Minha filha mais velha tem quase 8 anos e, ultimamente, me pergunto o que ela pode e não pode fazer na sua idade. Ela já está sendo uma pessoa pequenininha e, aos poucos, percebendo que ela exige mais liberdade e mais espaço, então por algumas semanas, quando voltamos da escola, deixei que ela avançasse meu passo uns 500 metros e ela entra sozinha para comprar o pão, uma experiência e tanto que vejo que gostas!

O mesmo vale para a hora do banho. "Estou mais velho", ele me diz. E feche a cortina para que eu não veja e pego meu gel de mel. O que ainda não ousei fazer é deixá-la subir sozinha de elevador (e moramos no segundo andar): "E se ela ficar trancada? E se houver um colapso?" Acho que ainda falta muito tempo para isso! Mas com esses pequenos passos, eu tento autonomia de trabalho, sua autonomia.

A autonomia é um conceito muito complicado para os pais administrarem, pois há uma linha tênue e invisível que pode fazer com que alguns tendam mais para a superproteção e outros, ao invés, para o abandono.

Sobre o primeiro, a psicóloga Elisenda Pascual explica que “a superproteção se refere ao acompanhamento da parentalidade com base nos medos internos dos adultos”. Uma forma tendenciosa e limitadora porque você está vendo a vida por meio de suas próprias experiências de vida, seus erros e acertos, suas aspirações e ilusões. O que fazer? “Tirar o filtro de medos com que os vemos, para termos mais clareza e confiança no nosso olhar”, explica a psicóloga.

Vamos agora para o próximo extremo, o abandono, aquelas situações que os filhos podem não querer, mas são "incentivados" pelos pais, algo que o pequeno pode bloquear.

E nessa classificação que estamos fazendo, não podemos esquecer a independência, ou seja, a capacidade de se defender por si e, para isso, os filhos primeiro têm que ser autônomos.

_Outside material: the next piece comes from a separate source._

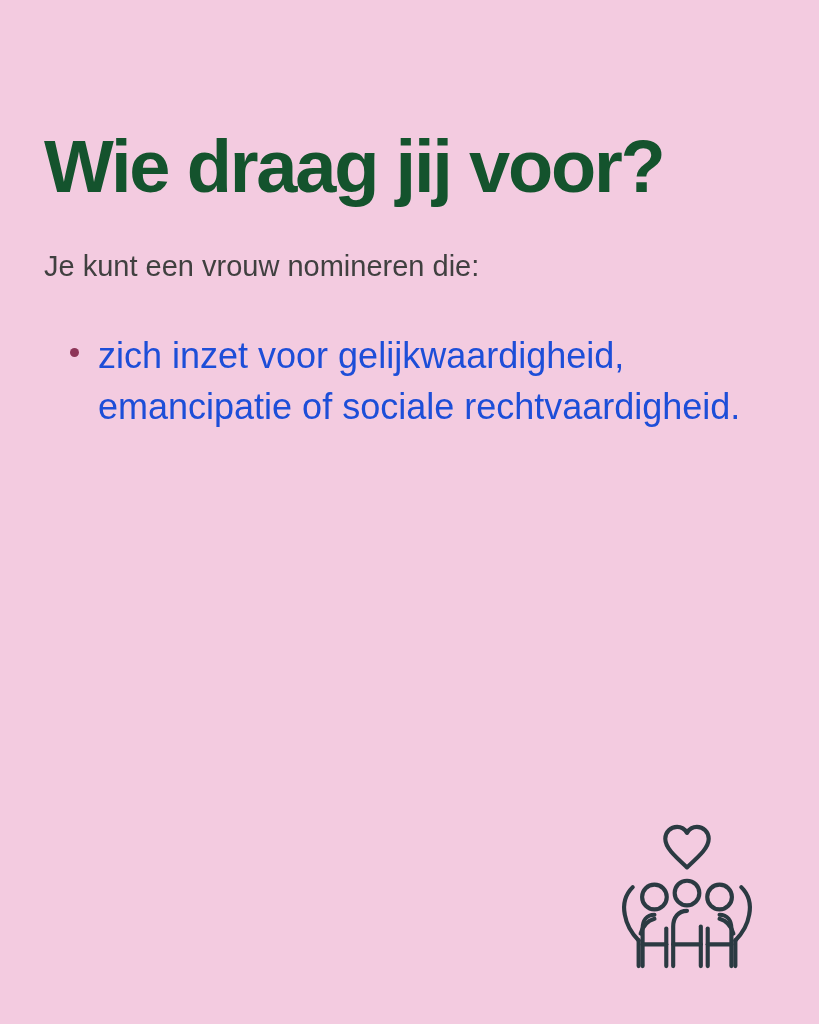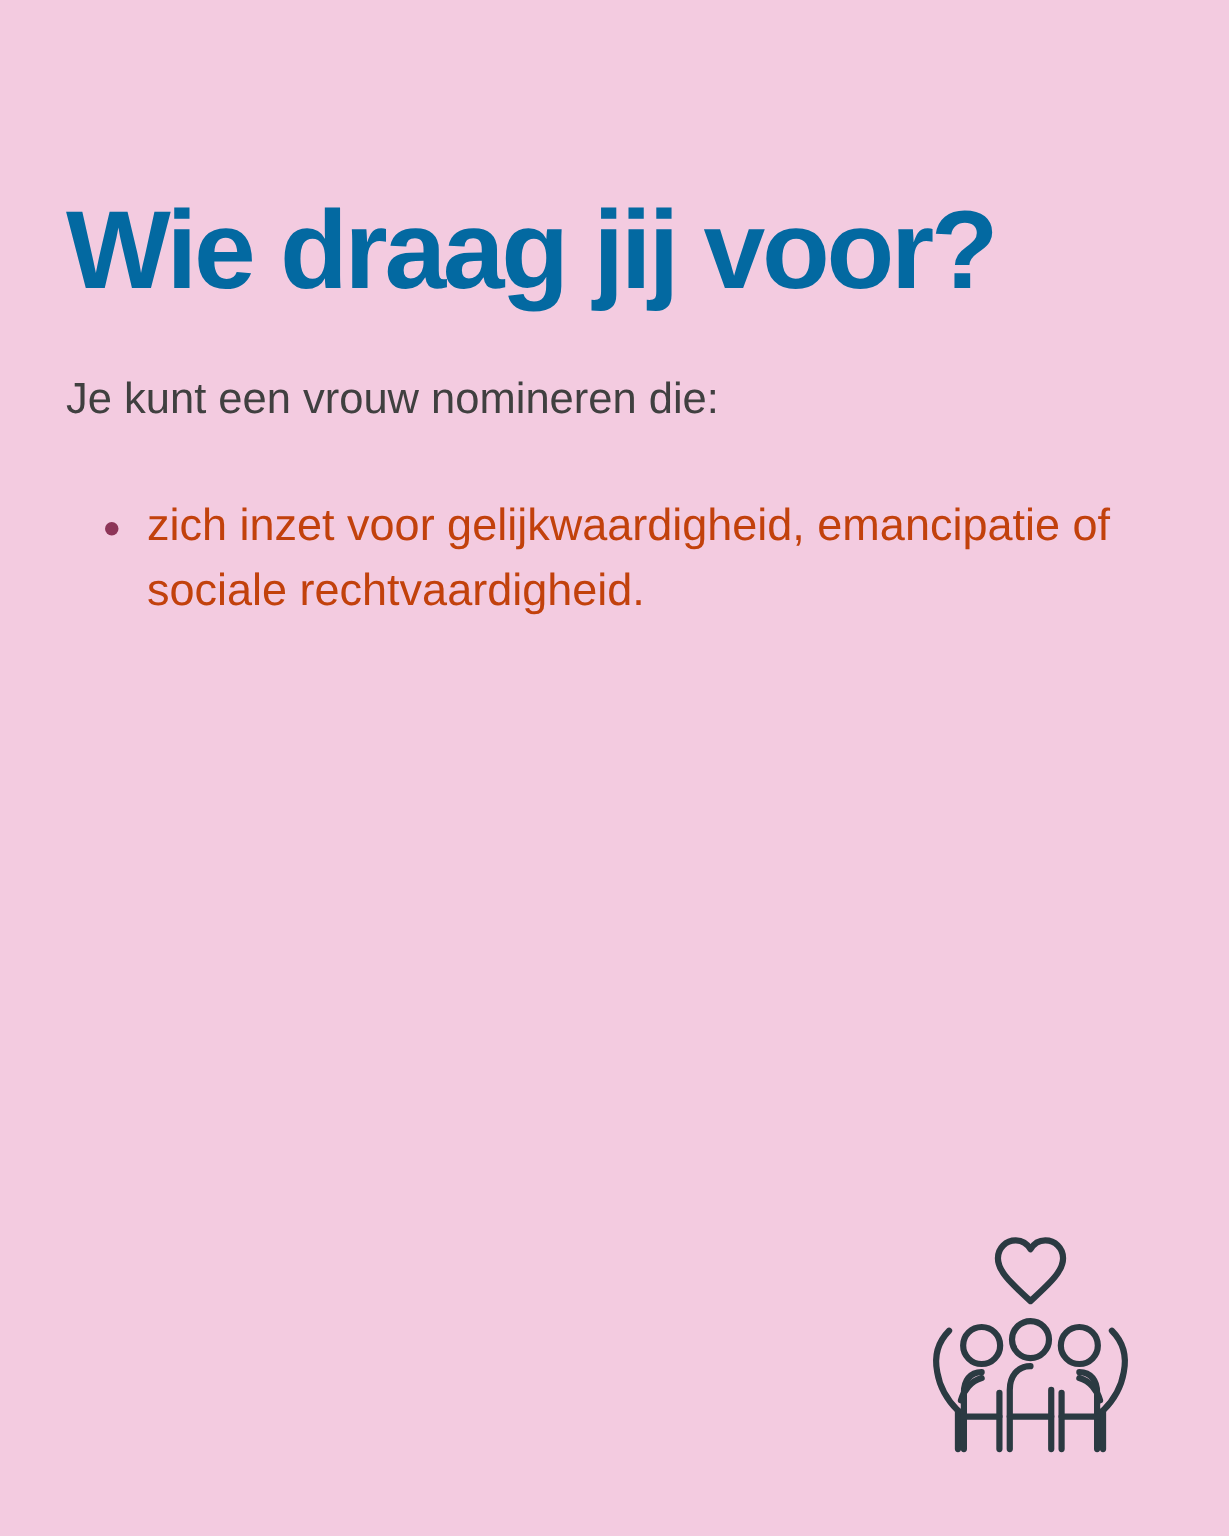"Wie draag jij voor?" .headline { color: #0369a1 -> #14532d }
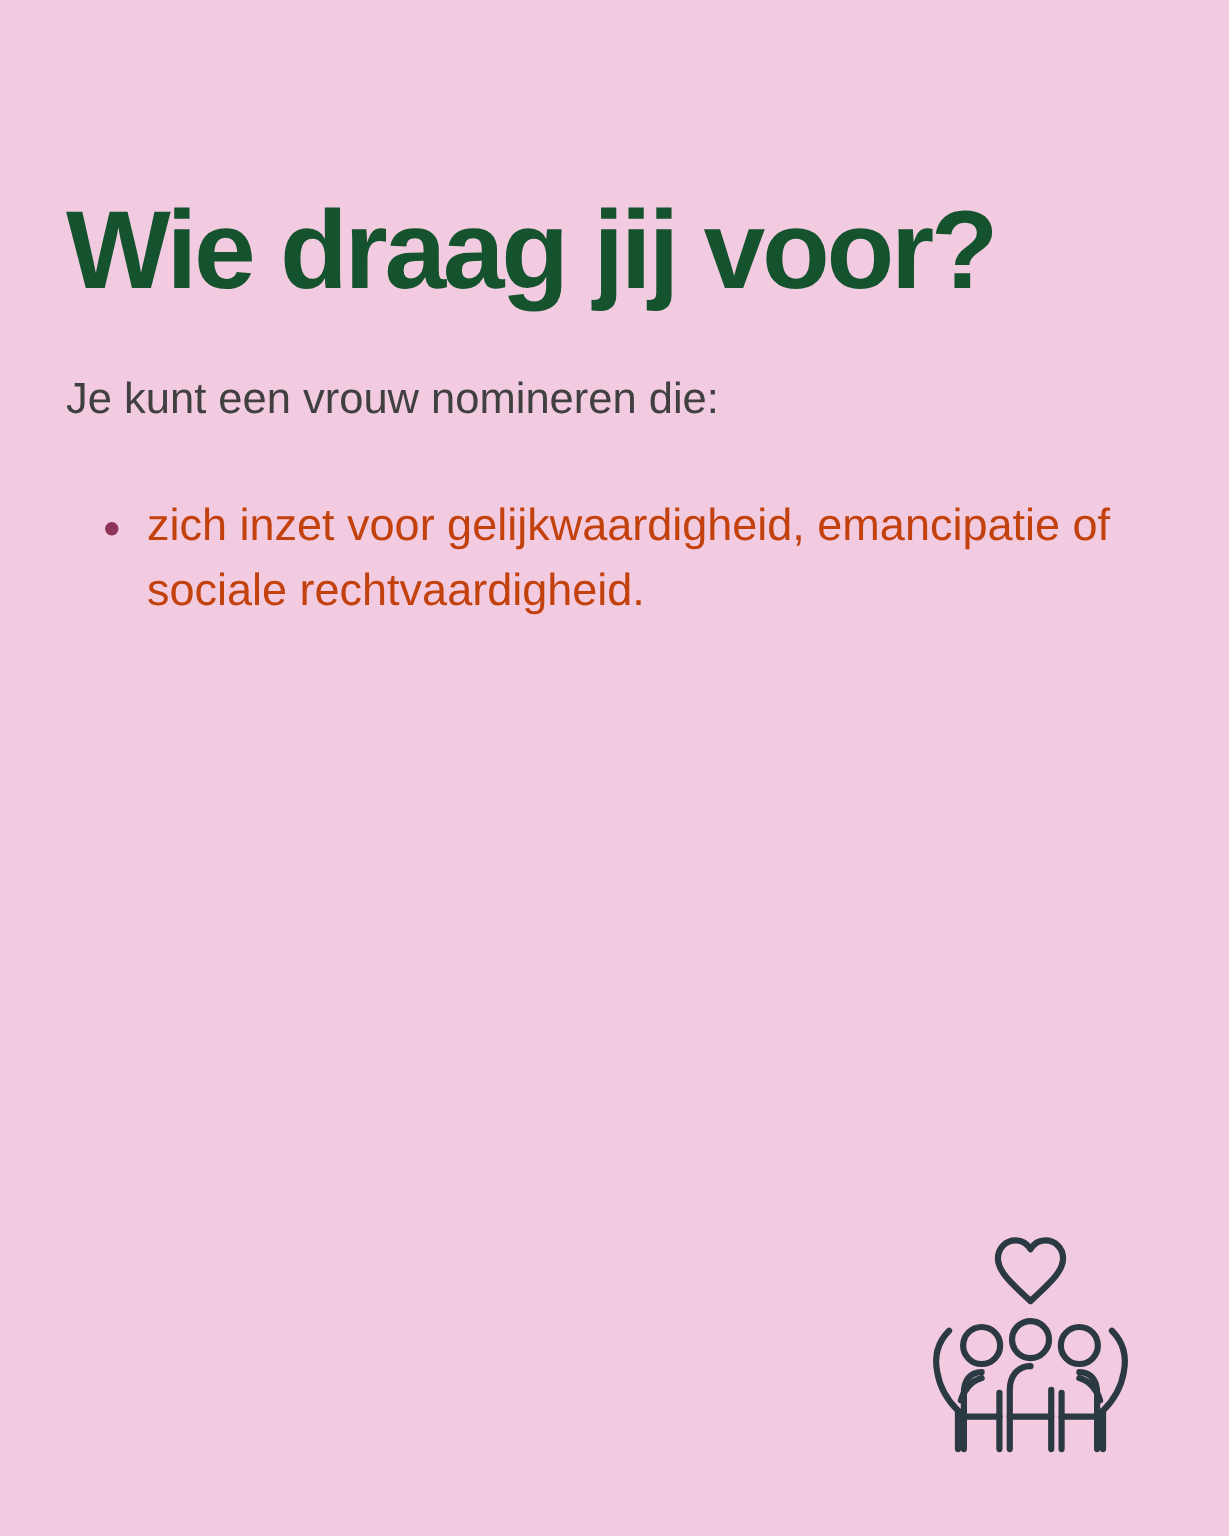"zich inzet voor gelijkwaardigheid," .criteria li { color: #c2410c -> #1d4ed8; font-size: 30px -> 36px }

Eles têm que sentir que os acompanhamos nas pequenas ações do cotidiano, porque eles só conseguem isso com a ajuda dos pais e trabalhando a autonomia.

Para que todos os pais possam trabalhar de forma autônoma em casa, Elisenda Pascual nos propõe resgatar um jogo clássico bem conhecido por adultos e crianças: aquele com a galinha cega, uma proposta simples, acessível a todas as famílias e com grandes benefícios para todos

A dinâmica é simples. Necessita de um lenço e faz pares de criança e adulto (se for estranho, revezem-se, mas é muito importante que haja sempre um 'acompanhante'). O pequenino vai tapar os olhos, mas primeiro terá que dedicar algum tempo para saber que atividade vai explorar de olhos fechados, por exemplo, pintar, fazer lama, vestir-se, pular corda, fazer um castelo de blocos ...

Assim que a tarefa for escolhida, o jogo começa! Você deve estar perto de seu filho, mas não conseguir falar, silêncio absoluto! Você tem 15 minutos para fazer esta atividade. Após este tempo, mudança de papéis! O adulto vende os olhos e a criança acompanha.

Após os dois turnos, é hora de pensar, analisar e se expressar. Como você se sentiu quando foi vendado? E teu filho? Você esteve ao lado deles, foram informados, ordenados, superprotegidos ...? O que ele sentiu sobre seu papel como companheiro? É hora de rever nosso conceito de autonomia e segurança.

Após esta atividade, os pais devem refletir sobre como nosso acompanhamento tem sido (e é) na exploração da vida de nossos filhos. Você já está mais claro sobre o que é autonomia? Você já sabe como se comporta como pai? Lá vamos nós!

Fontes consultadas: Raising and Playing (Ediciones Urano), de Elisenda Pascual i Martí.